From 1/26/24 New York Magazine:
In Oxford, countless people I spoke to framed the events leading up to November 30 as “a mental-health story”: kids falling apart in a desert of care, the same as everywhere else in the country, but in some ways worse. Even before the pandemic, administrators in Oxford schools had started to notice more fragility, anxiety, depression, and withdrawal among students. In the late 1990s, the Republican governor John Engler had closed three-quarters of Michigan’s psychiatric hospitals in a cost-cutting spree, leaving rural areas barren of psychiatric inpatient treatment for kids. There was some outpatient help available, but many families didn’t know where to find it “unless they were very savvy,” one administrator told me. When they did, wait times averaged four months. This backlog strained emergency rooms. “Every time a kid said, ‘If I don’t get an A on this spelling test, I’m going to kill myself or kill you’ or something,” she was sent to the ER, says Sheila Marcus, a psychiatrist at the University of Michigan who runs a program that trains primary-care doctors in mental health. Ninety percent of the time, these kids were deemed “not a threat” and sent back to school.
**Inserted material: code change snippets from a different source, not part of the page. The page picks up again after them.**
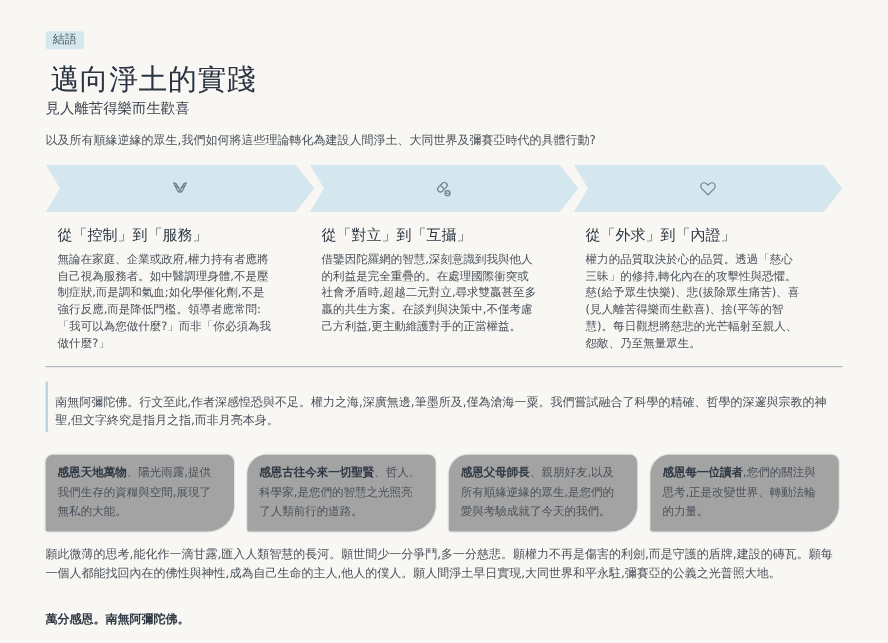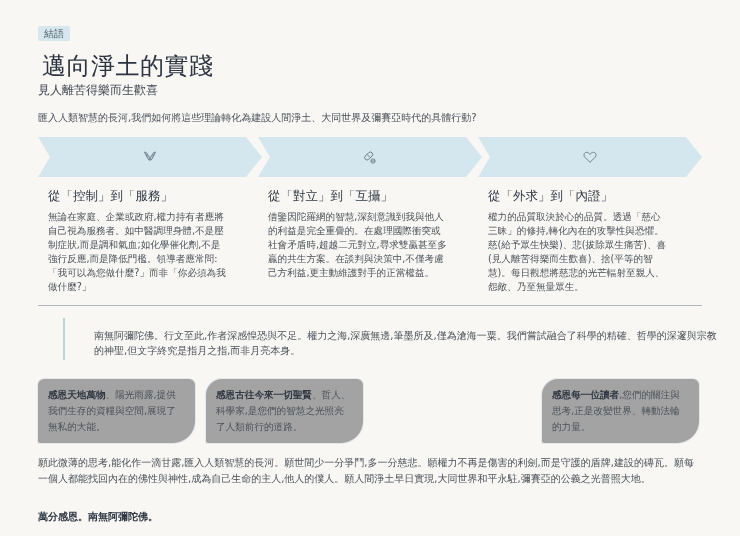--- a/index.html
+++ b/index.html
@@ -39,22 +39,22 @@
   .chev svg { width: 16px; height: 16px; }
   .step-title {
     margin: 10px 0 0 10px; font-size: 12.5px; line-height: 18px; color: #2e3742; white-space: nowrap;
   }
   .step-body {
     margin: 5px 0 0 10px; width: 180px; font-size: 9.6px; line-height: 14px; color: #4a5159;
   }
   .divider { position: absolute; left: 0; top: 305px; width: 664px; height: 1px; background: #b0b7bd; }
   .quote {
     position: absolute; left: 0; top: 318px; width: 660px; height: 42px;
-    border-left: 2px solid #b8d6e0; padding-left: 29px; box-sizing: border-box;
-    font-size: 10px; line-height: 15px; color: #4a5159; padding-top: 10px; margin-left: 25px;
+    border-left: 2px solid #b8d6e0; padding-left: 6px; box-sizing: border-box;
+    font-size: 10px; line-height: 15px; color: #4a5159; padding-top: 10px;
   }
   .thanks { position: absolute; left: 0; top: 379px; width: 664px; height: 64px; }
   .tcard {
     position: absolute; top: 0; height: 64px; width: 157px; box-sizing: border-box;
     background: #a3a3a3;
     border-radius: 16px 6px 22px 2px;
     padding: 8px 10px 0 10px;
     font-size: 9.6px; line-height: 16px; color: #4a5159;
     box-shadow: 0 0 0 1px rgba(160,190,200,0.25);
   }
@@ -69,21 +69,21 @@
     font-size: 10px; line-height: 14px; font-weight: 700; color: #2e3742; margin-top: 16px;
   }
 </style>
 </head>
 <body>
 
 <div class="page">
   <span class="badge">結語</span>
   <h1 class="title">邁向淨土的實踐</h1>
   <div class="subtitle">見人離苦得樂而生歡喜</div>
-  <div class="intro">匯入人類智慧的長河,我們如何將這些理論轉化為建設人間淨土、大同世界及彌賽亞時代的具體行動?</div>
+  <div class="intro">以及所有順緣逆緣的眾生,我們如何將這些理論轉化為建設人間淨土、大同世界及彌賽亞時代的具體行動?</div>
 
   <div class="steps">
     <div class="step" style="left:0">
       <div class="chev">
         <svg viewBox="0 0 24 24" fill="none" stroke="#6b7a86" stroke-width="1.4" stroke-linejoin="round" stroke-linecap="round">
           <path d="M4 5 L9 15 L11 17 L11 12 L7 6 Z"></path>
           <path d="M20 5 L15 15 L13 17 L13 12 L17 6 Z"></path>
           <path d="M5.5 8 L9 11"></path>
             <path d="M18.5 8 L15 11"></path>
         </svg>
@@ -118,20 +118,23 @@
 
   <div class="quote">南無阿彌陀佛。行文至此,作者深感惶恐與不足。權力之海,深廣無邊,筆墨所及,僅為滄海一粟。我們嘗試融合了科學的精確、哲學的深邃與宗教的神聖,但文字終究是指月之指,而非月亮本身。</div>
 
   <div class="thanks">
     <div class="tcard first" style="left:0">
       <b>感恩天地萬物</b><span>、陽光雨露,提供我們生存的資糧與空間,展現了無私的大能。</span>
     </div>
     <div class="tcard" style="left:168px">
       <b>感恩古往今來一切聖賢</b><span>、哲人、科學家,是您們的智慧之光照亮了人類前行的道路。</span>
     </div>
+    <div class="tcard" style="left:336px">
+      <b>感恩父母師長</b><span>、親朋好友,以及所有順緣逆緣的眾生,是您們的愛與考驗成就了今天的我們。</span>
+    </div>
     <div class="tcard" style="left:504px">
       <b>感恩每一位讀者</b><span>,您們的關注與思考,正是改變世界、轉動法輪的力量。</span>
     </div>
   </div>
 
   <div class="closing">願此微薄的思考,能化作一滴甘露,匯入人類智慧的長河。願世間少一分爭鬥,多一分慈悲。願權力不再是傷害的利劍,而是守護的盾牌,建設的磚瓦。願每一個人都能找回內在的佛性與神性,成為自己生命的主人,他人的僕人。願人間淨土早日實現,大同世界和平永駐,彌賽亞的公義之光普照大地。</div>
   <div class="final">萬分感恩。南無阿彌陀佛。</div>
 </div>
 
 </body></html>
As usual mental health treatment is "too expensive" compared to drawing chalk marks around bodies, autopsies, hail costs, prison costs, and criminal trials. I will not ignore that the parents and his friends had many indicators that their son was exhibiting evidence of mental illness.
On April 5, Ethan told his friend by text that he was thinking about calling 911 on himself but was afraid his parents would be “really pissed.” He thought he was having a mental breakdown.
“I am going to ask my parents to go to the doctor’s tomorrow or Tuesday again,” Ethan wrote. When he tried to talk to his parents before, his father had given him some medicine and told him to “suck it up,” and his mother laughed. “She makes everyone feel like shit,” he wrote.
“But this time I am going to tell them about the voices. I only told them about the people I saw.”
“Ok,” the friend wrote back.
But who recognizes these signs? When my brother spiraled down into schizophrenia, my parents had not a clue what the symptoms suggested.